Um ataque ativo ocorre quando um invasor fica “entre” você e o servidor VPN, em uma posição onde pode modificar ou injetar dados em sua sessão de VPN. O OpenVPN foi desenvolvido para ser seguro contra invasores ativos, desde que você esteja usando tanto uma criptografia de dados quanto uma autenticação de dados.
Um ataque passivo ocorre quando um invasor simplesmente registra todos os dados que passam pela rede, mas não modifica ou injeta nenhum dado. Um exemplo de um invasor passivo é uma entidade que captura e armazena todo o tráfego de rede, mas não interfere nele, nem o modifica.

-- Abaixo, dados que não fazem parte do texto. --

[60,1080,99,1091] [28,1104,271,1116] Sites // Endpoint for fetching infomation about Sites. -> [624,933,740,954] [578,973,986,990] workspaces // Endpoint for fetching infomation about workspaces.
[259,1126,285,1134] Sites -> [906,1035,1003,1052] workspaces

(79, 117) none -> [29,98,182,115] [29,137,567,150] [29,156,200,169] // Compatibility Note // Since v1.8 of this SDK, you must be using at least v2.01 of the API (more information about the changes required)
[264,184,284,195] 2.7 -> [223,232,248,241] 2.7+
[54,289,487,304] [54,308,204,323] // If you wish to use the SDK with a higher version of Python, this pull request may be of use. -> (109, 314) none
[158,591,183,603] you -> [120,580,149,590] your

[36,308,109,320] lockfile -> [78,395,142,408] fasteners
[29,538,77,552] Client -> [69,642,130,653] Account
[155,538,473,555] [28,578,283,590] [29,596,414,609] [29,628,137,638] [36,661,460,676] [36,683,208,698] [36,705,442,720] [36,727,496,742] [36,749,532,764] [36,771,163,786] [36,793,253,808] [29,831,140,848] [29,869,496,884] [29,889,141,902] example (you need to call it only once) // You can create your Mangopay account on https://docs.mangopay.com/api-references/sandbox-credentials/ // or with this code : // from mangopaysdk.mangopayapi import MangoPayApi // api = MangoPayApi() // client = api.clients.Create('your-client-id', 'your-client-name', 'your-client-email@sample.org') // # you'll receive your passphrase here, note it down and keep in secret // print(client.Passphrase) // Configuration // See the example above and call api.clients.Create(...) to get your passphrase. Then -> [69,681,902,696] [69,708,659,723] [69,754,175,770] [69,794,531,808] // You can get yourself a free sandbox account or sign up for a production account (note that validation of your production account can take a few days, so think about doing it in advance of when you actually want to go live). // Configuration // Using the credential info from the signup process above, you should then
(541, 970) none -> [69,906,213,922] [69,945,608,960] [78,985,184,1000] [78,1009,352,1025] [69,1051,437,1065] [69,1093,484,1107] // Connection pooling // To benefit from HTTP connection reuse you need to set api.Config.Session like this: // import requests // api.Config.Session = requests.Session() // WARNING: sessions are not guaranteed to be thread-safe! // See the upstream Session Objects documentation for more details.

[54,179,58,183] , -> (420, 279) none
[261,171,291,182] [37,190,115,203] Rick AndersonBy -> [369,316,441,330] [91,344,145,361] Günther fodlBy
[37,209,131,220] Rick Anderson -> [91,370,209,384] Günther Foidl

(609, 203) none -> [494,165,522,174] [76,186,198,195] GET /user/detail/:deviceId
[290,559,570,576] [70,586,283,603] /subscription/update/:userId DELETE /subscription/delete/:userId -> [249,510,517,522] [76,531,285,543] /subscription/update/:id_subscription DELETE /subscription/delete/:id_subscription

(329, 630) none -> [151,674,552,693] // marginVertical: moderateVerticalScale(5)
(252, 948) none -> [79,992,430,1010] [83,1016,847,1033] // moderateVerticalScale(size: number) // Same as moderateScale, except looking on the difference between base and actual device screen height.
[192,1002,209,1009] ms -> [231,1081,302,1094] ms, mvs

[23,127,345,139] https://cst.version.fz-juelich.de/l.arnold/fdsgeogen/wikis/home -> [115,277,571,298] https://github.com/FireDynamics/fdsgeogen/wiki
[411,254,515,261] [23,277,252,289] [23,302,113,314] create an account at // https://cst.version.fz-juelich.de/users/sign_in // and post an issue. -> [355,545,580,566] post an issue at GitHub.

Se você estiver usando criptografia de dados, sua sessão de OpenVPN estará protegida conta invasores passivos.
Chaves efêmeras são chaves de criptografia geradas aleatoriamente e utilizadas apenas por um certo tempo, sendo depois descartadas e apagadas com segurança. Uma troca de chaves efêmeras é o processo pelo qual essas chaves são criadas e trocadas. Diffie-Hellman é um algoritmo usado para executar essa troca. A ideia por trás das chaves efêmeras é que assim que você para de usá-las, elas são descartadas. Ninguém mais será capaz de descriptografar os dados criptografados por elas, mesmo após um eventual acesso completo a todos os dados criptografados, ao cliente e ao servidor.